One of the few things i miss when programming in Scheme is ML-style function currying. ML, Haskell and OCaml come with this handy feature that allows you to obtain new functions from a given one by calling it with an ‘incomplete’ number of arguments.
Fortunately, we have macros in our programmable programming language, and actually there’re lots of them floating around providing implementations of currying in Lisp.
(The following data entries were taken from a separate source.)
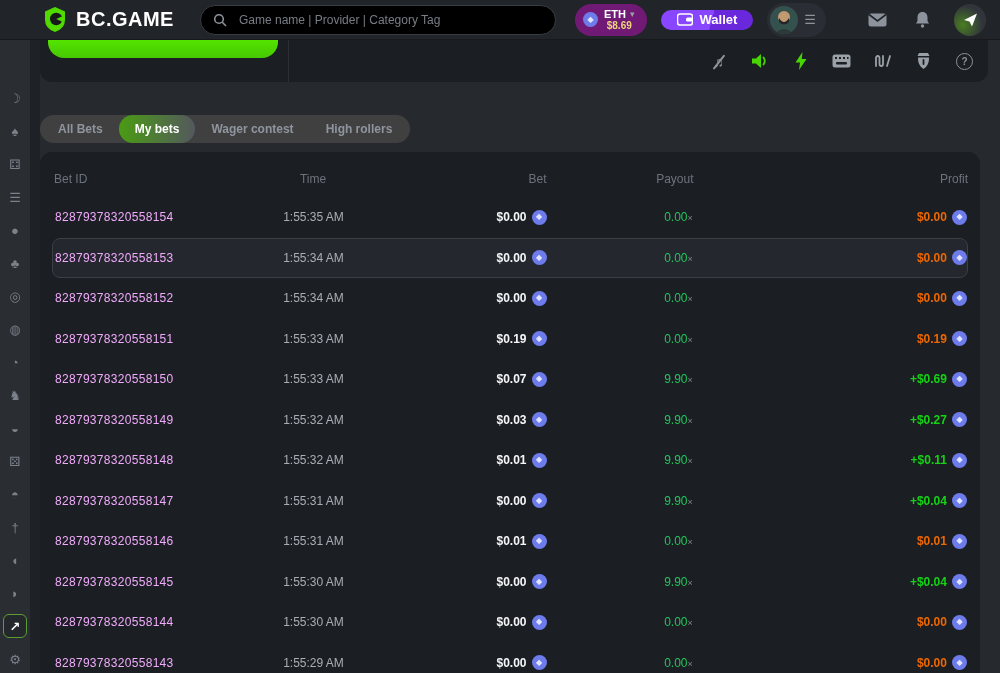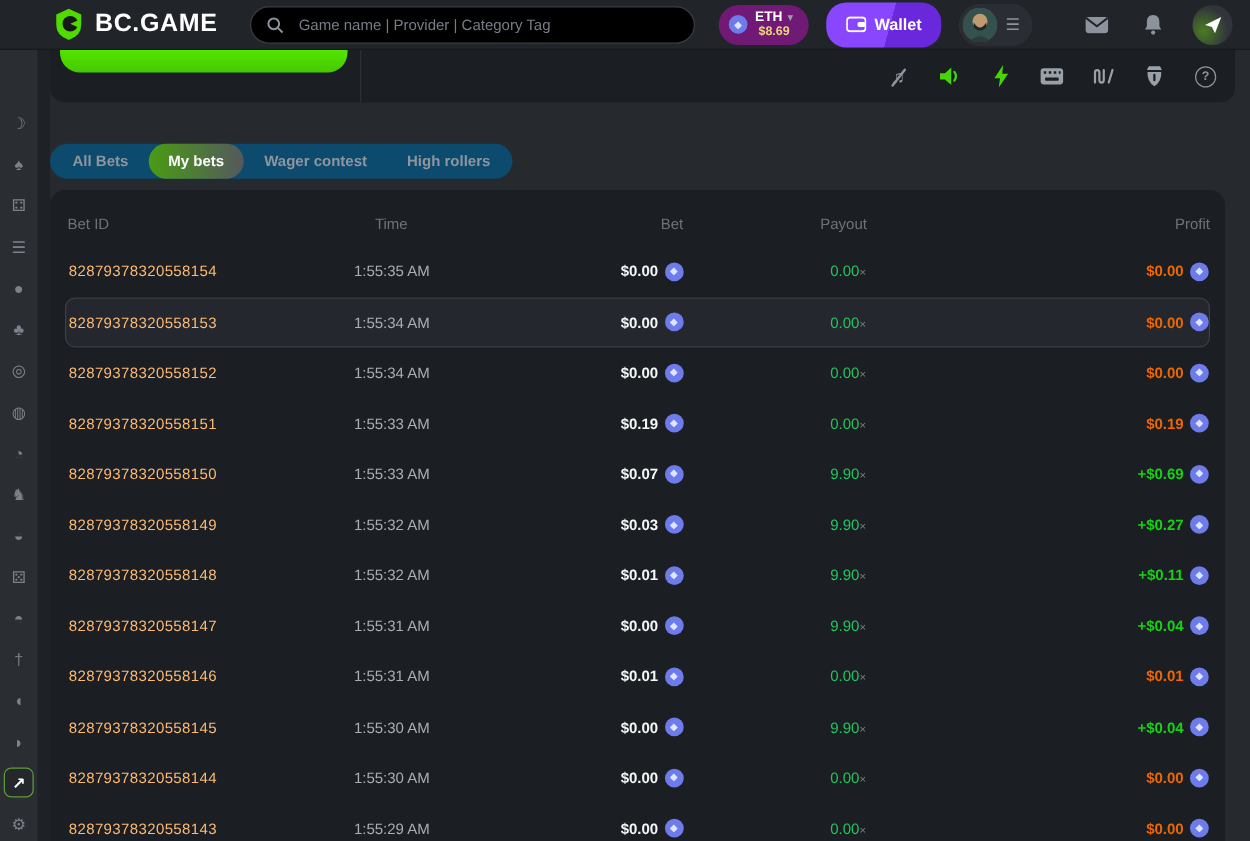--- a/index.html
+++ b/index.html
@@ -30,7 +30,7 @@
     background:#6d7beb; color:#dfe5ff; align-items:center; justify-content:center;
     flex:0 0 auto; }
   .coin::before { content:"◆"; font-size:8px; line-height:1; }
-  .wallet-btn { height:36px; border:none; border-radius:16px; padding:0 16px;
+  .wallet-btn { height:20px; border:none; border-radius:16px; padding:0 16px;
     background:linear-gradient(105deg,#8847ff 55%,#6a28dd 55%); color:#fff;
     font-size:13px; font-weight:700; font-family:inherit; display:flex; align-items:center;
     gap:7px; cursor:pointer; }

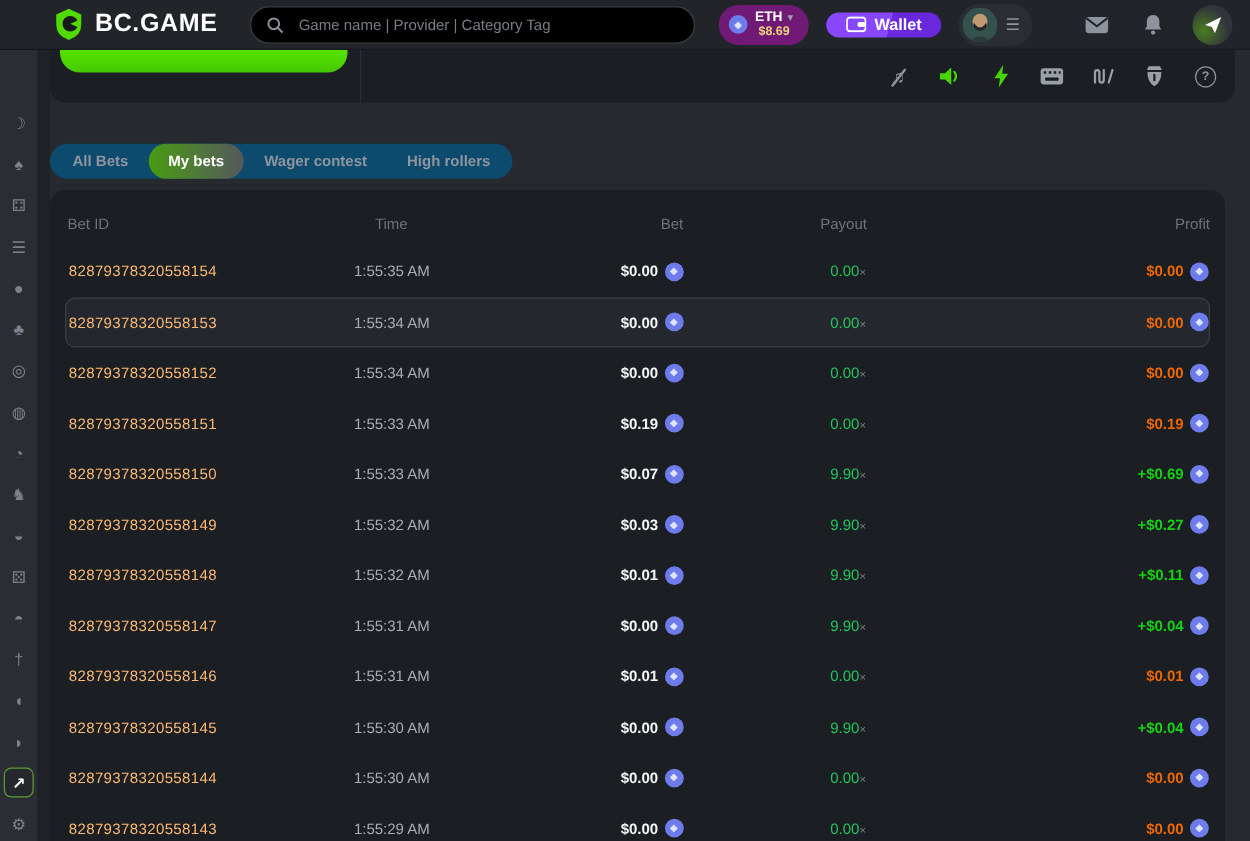--- a/index.html
+++ b/index.html
@@ -71,7 +71,7 @@
   .help-circle { width:17px; height:17px; border:1.6px solid #8d939c; border-radius:50%;
     display:flex; align-items:center; justify-content:center; font-size:10px; font-weight:700; }
 
-  .tabs { position:absolute; top:75px; left:0; height:28px; background:#0c4a6e;
+  .tabs { position:absolute; top:75px; left:0; height:28px; background:#404040;
     border-radius:14px; display:inline-flex; align-items:center; padding:0 2px; }
   .tab { height:28px; border:none; background:transparent; color:#8f959e; font-size:12px;
     font-weight:600; font-family:inherit; padding:0 16px; cursor:pointer; border-radius:14px; }

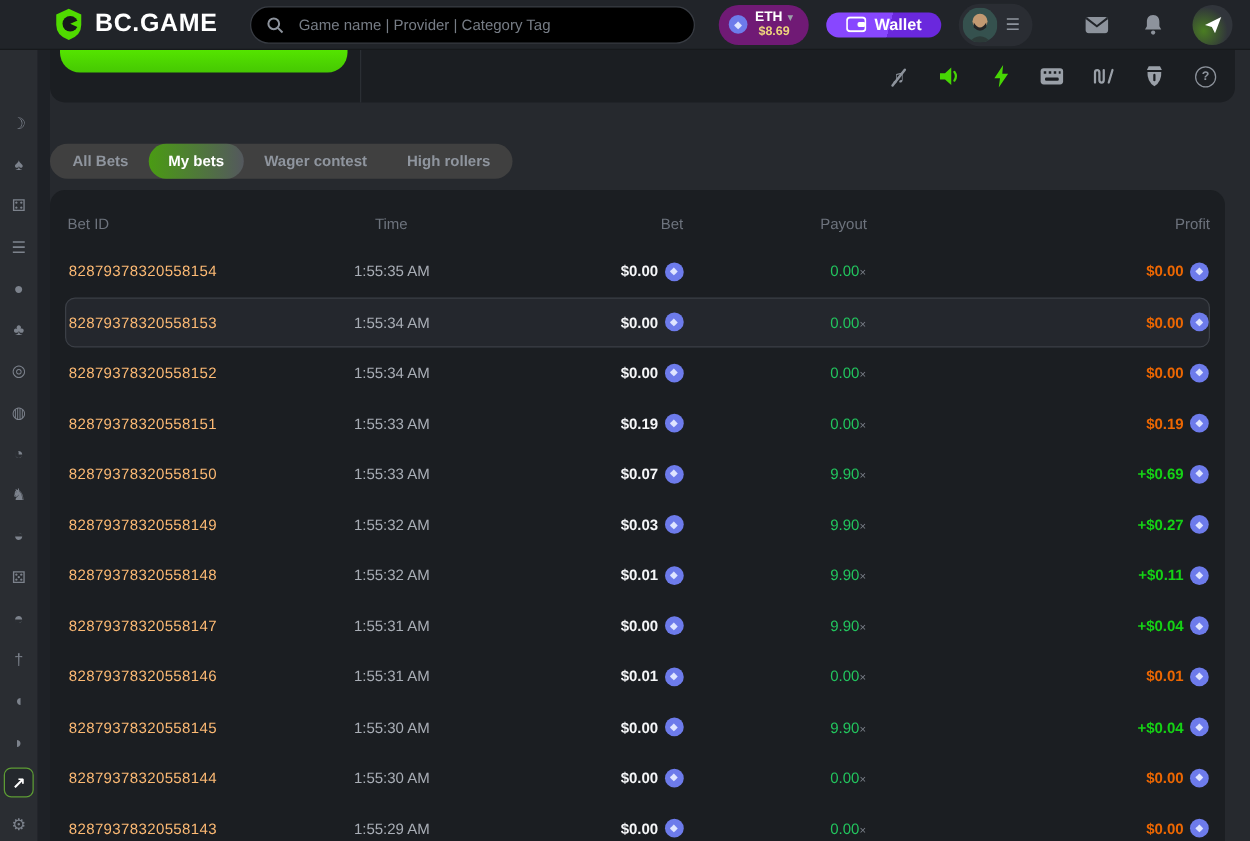--- a/index.html
+++ b/index.html
@@ -89,7 +89,7 @@
   .c3 { display:flex; justify-content:flex-end; align-items:center; gap:5px; }
   .c4 { text-align:center; }
   .c5 { display:flex; justify-content:flex-end; align-items:center; gap:5px; }
-  .betid { color:#fdba74; letter-spacing:.3px; }
+  .betid { color:#f0abfc; letter-spacing:.3px; }
   .time { color:#a9aeb6; }
   .betval { color:#f5f6f8; font-weight:700; }
   .payout-num { color:#22c55e;margin-left:8px; }

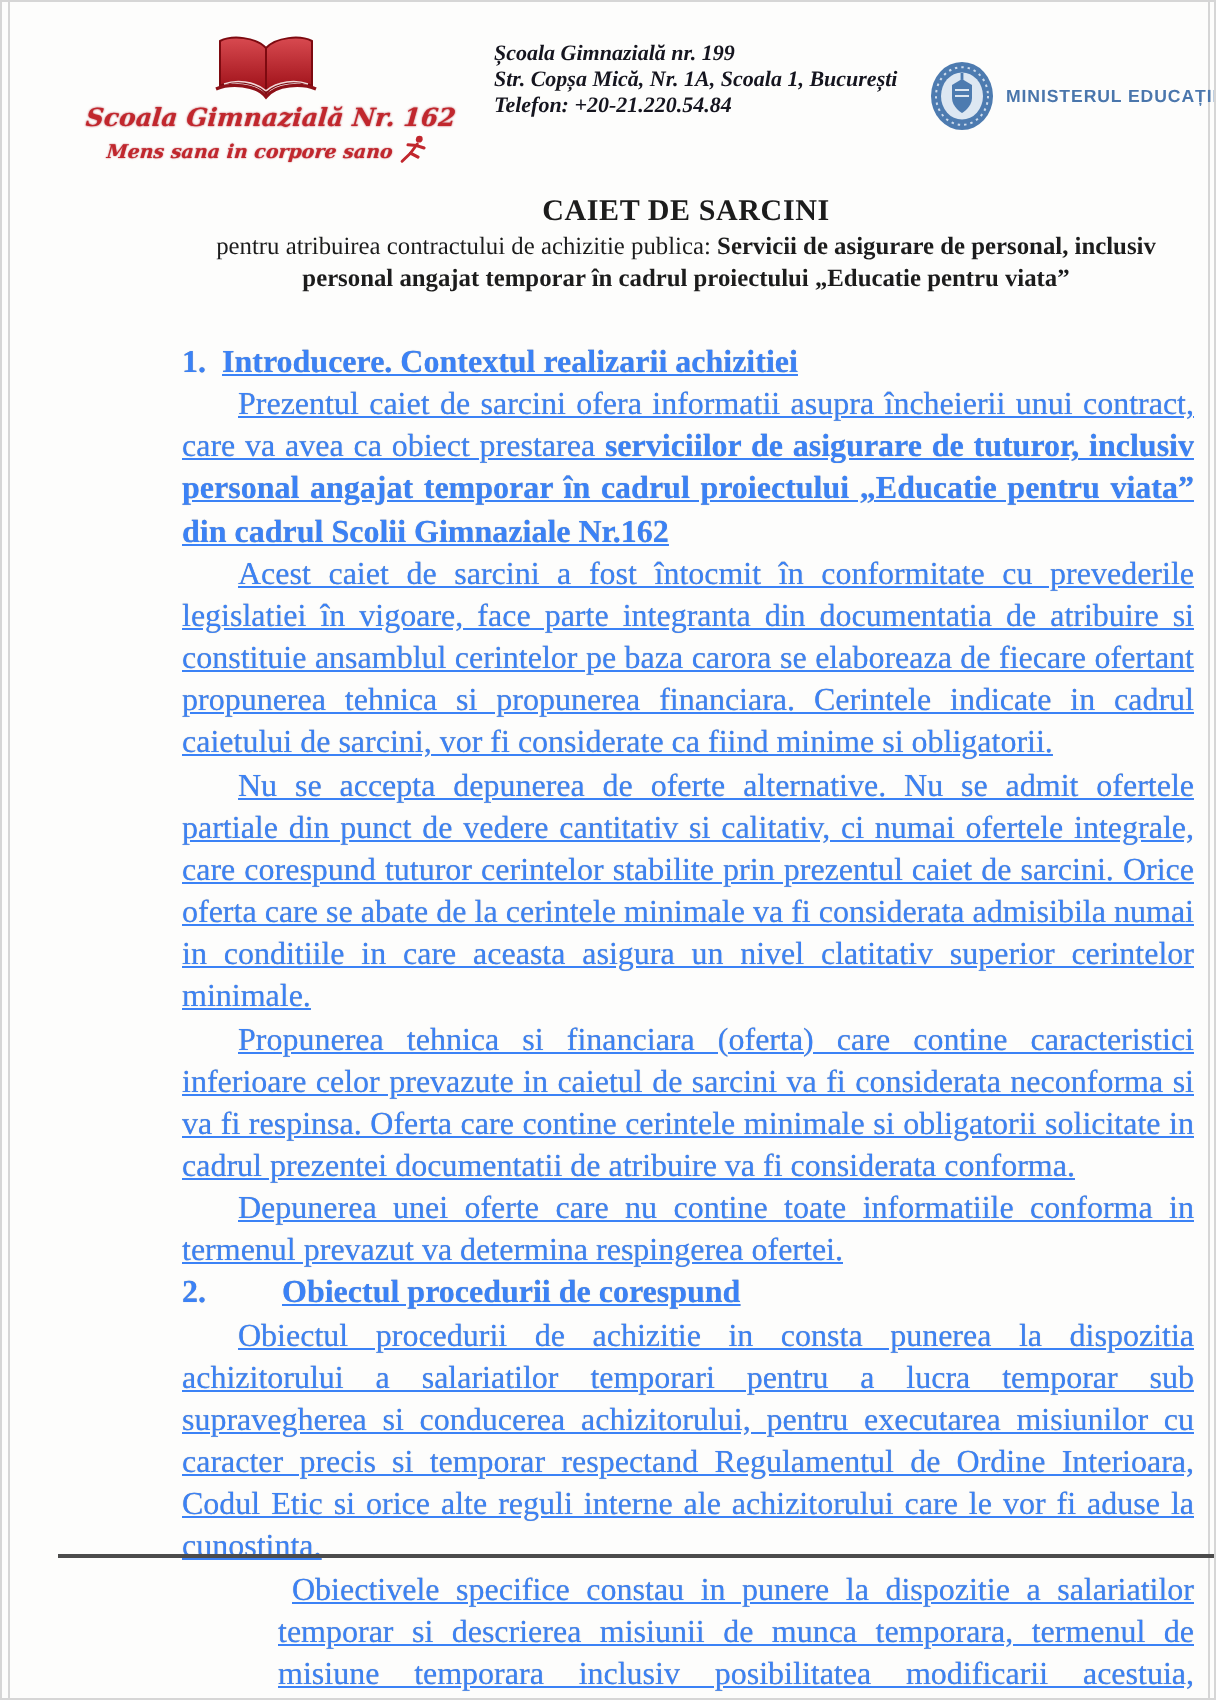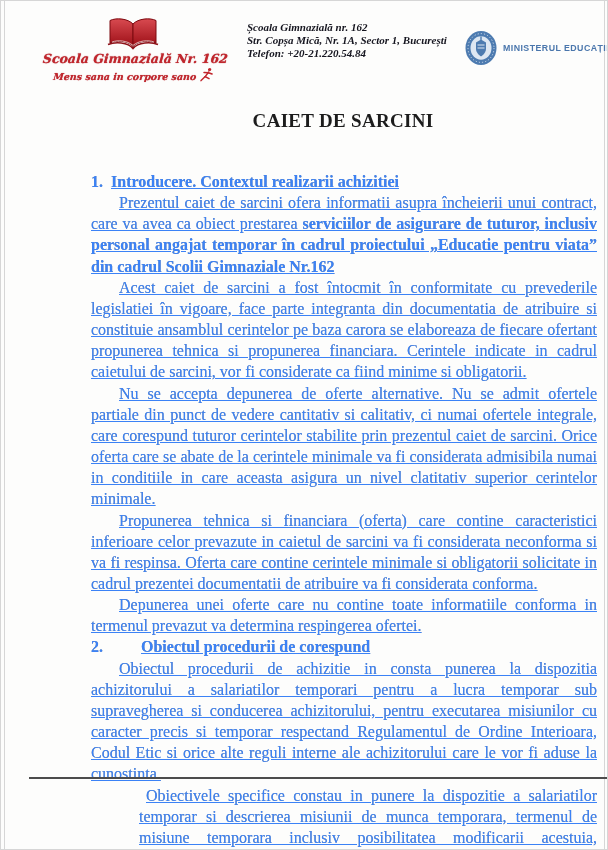--- a/index.html
+++ b/index.html
@@ -96,7 +96,7 @@
   </div>
 
   <div class="contact">
-    <div>Școala Gimnazială nr. 162</div>
+    <div>Școala Gimnazială nr. 199</div>
     <div>Str. Copșa Mică, Nr. 1A, Sector 1, București</div>
     <div>Telefon: +20-21.220.54.84</div>
   </div>

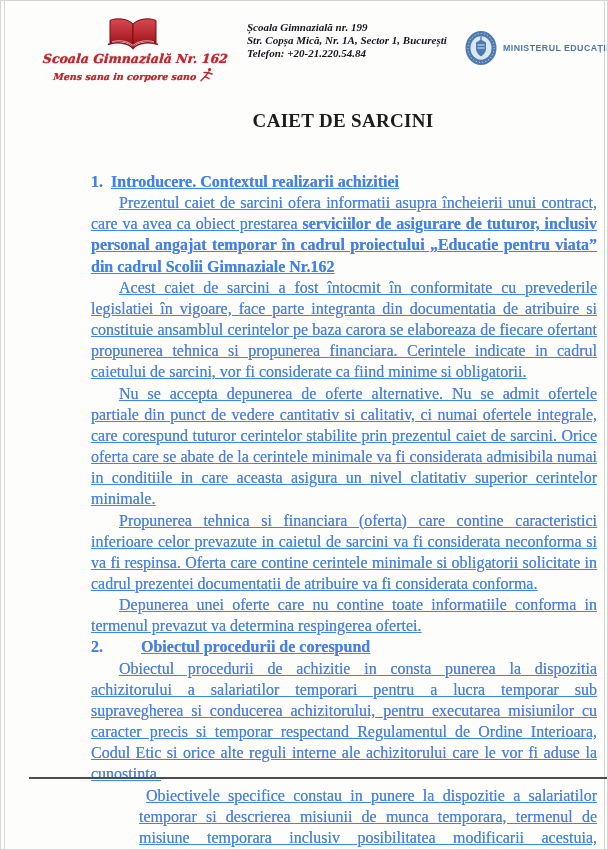--- a/index.html
+++ b/index.html
@@ -97,7 +97,7 @@
 
   <div class="contact">
     <div>Școala Gimnazială nr. 199</div>
-    <div>Str. Copșa Mică, Nr. 1A, Sector 1, București</div>
+    <div>Str. Copșa Mică, Nr. 1A, Scoala 1, București</div>
     <div>Telefon: +20-21.220.54.84</div>
   </div>
 

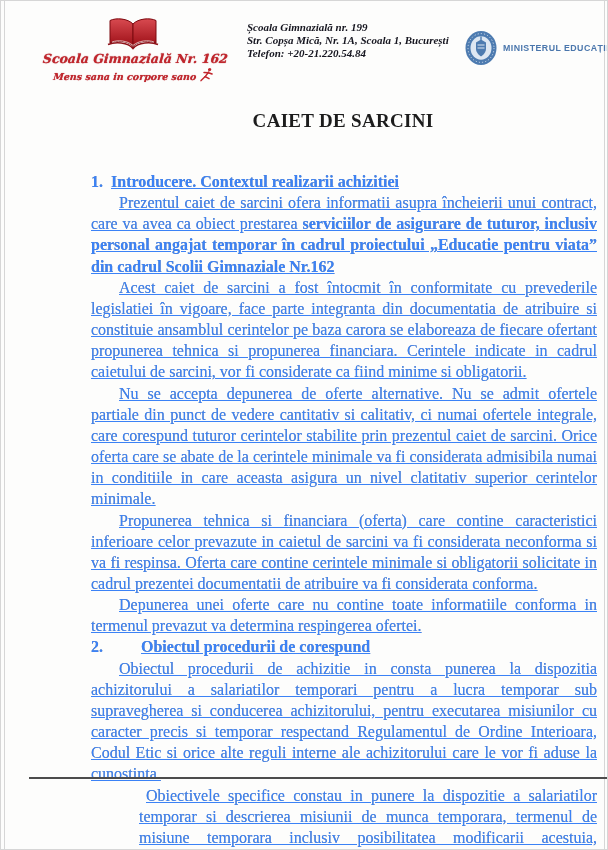--- a/index.html
+++ b/index.html
@@ -40,7 +40,7 @@
 
   
   .titleblock { position:absolute; left:88px; width:508px; top:97px; text-align:center; color:#1c1c1c; }
-  .doc-title { font-size:19px; font-weight:bold; letter-spacing:.3px; line-height:16px;margin-top:15px; }
+  .doc-title { font-size:15px; font-weight:bold; letter-spacing:.3px; line-height:16px; }
   .doc-subtitle { font-size:12.4px; line-height:15.8px; margin-top:2px; }
 
   

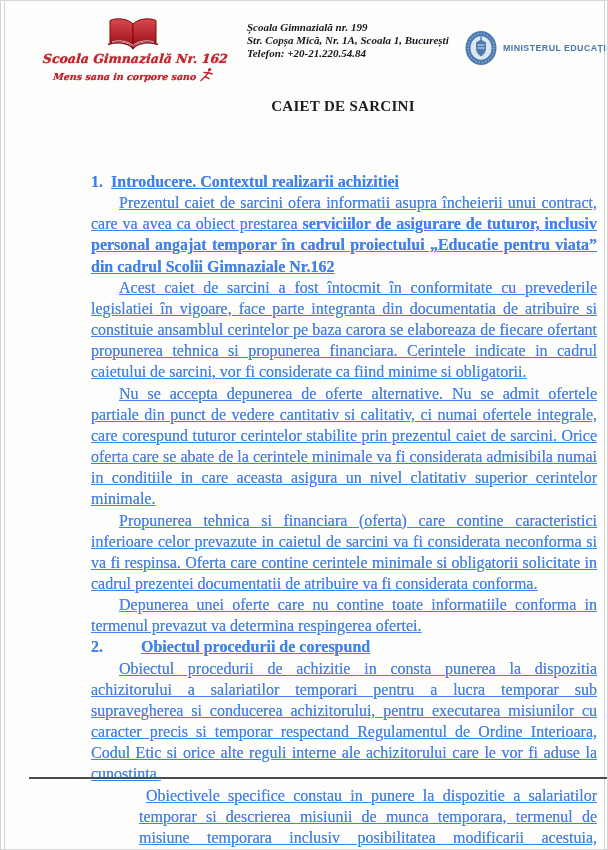--- a/index.html
+++ b/index.html
@@ -115,6 +115,9 @@
 
   <div class="titleblock">
     <div class="doc-title">CAIET DE SARCINI</div>
+    <div class="doc-subtitle">
+      <span>pentru atribuirea contractului de achizitie publica: </span><b>Servicii de asigurare de personal, inclusiv personal angajat temporar în cadrul proiectului  „Educatie pentru viata”</b>
+    </div>
   </div>
 
   <main class="bodytext">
But today, Piet Delport posted (during a discussion in #scheme) the nicest currying macro i’ve seen so far:
(define-syntax curried (syntax-rules () ((curried () body ...) (lambda () body ...)) ((curried (arg) body ...) (lambda (arg) body ...)) ((curried (arg args ...) body ...) (lambda (arg . rest) (let ((next (curried (args ...) body ...))) (if (null? rest) next (apply next rest))))))) (define-syntax define-curried (syntax-rules () ((define-curried (name args ...) body ...) (define name (curried (args ...) body ...))))) ;;;; Sample usage: (define-curried (foo x y z) (+ x (/ y z))) ;; foo has arity 3 ((foo 3) 1 2) ;; (foo 3) is a procedure with arity 2 ((foo 3 1) 2) ;; (foo 3 2) is a procedure with arity 1
This code shows the elegance and power of hygienic syntax-rules macros, which allow you to extend the language seamlessly, incorporating new features as if they were native. It also makes for a pretty instructive demonstration of how to take advantage of higher-order functions and recursion, nicely combined. All that in just a few lines!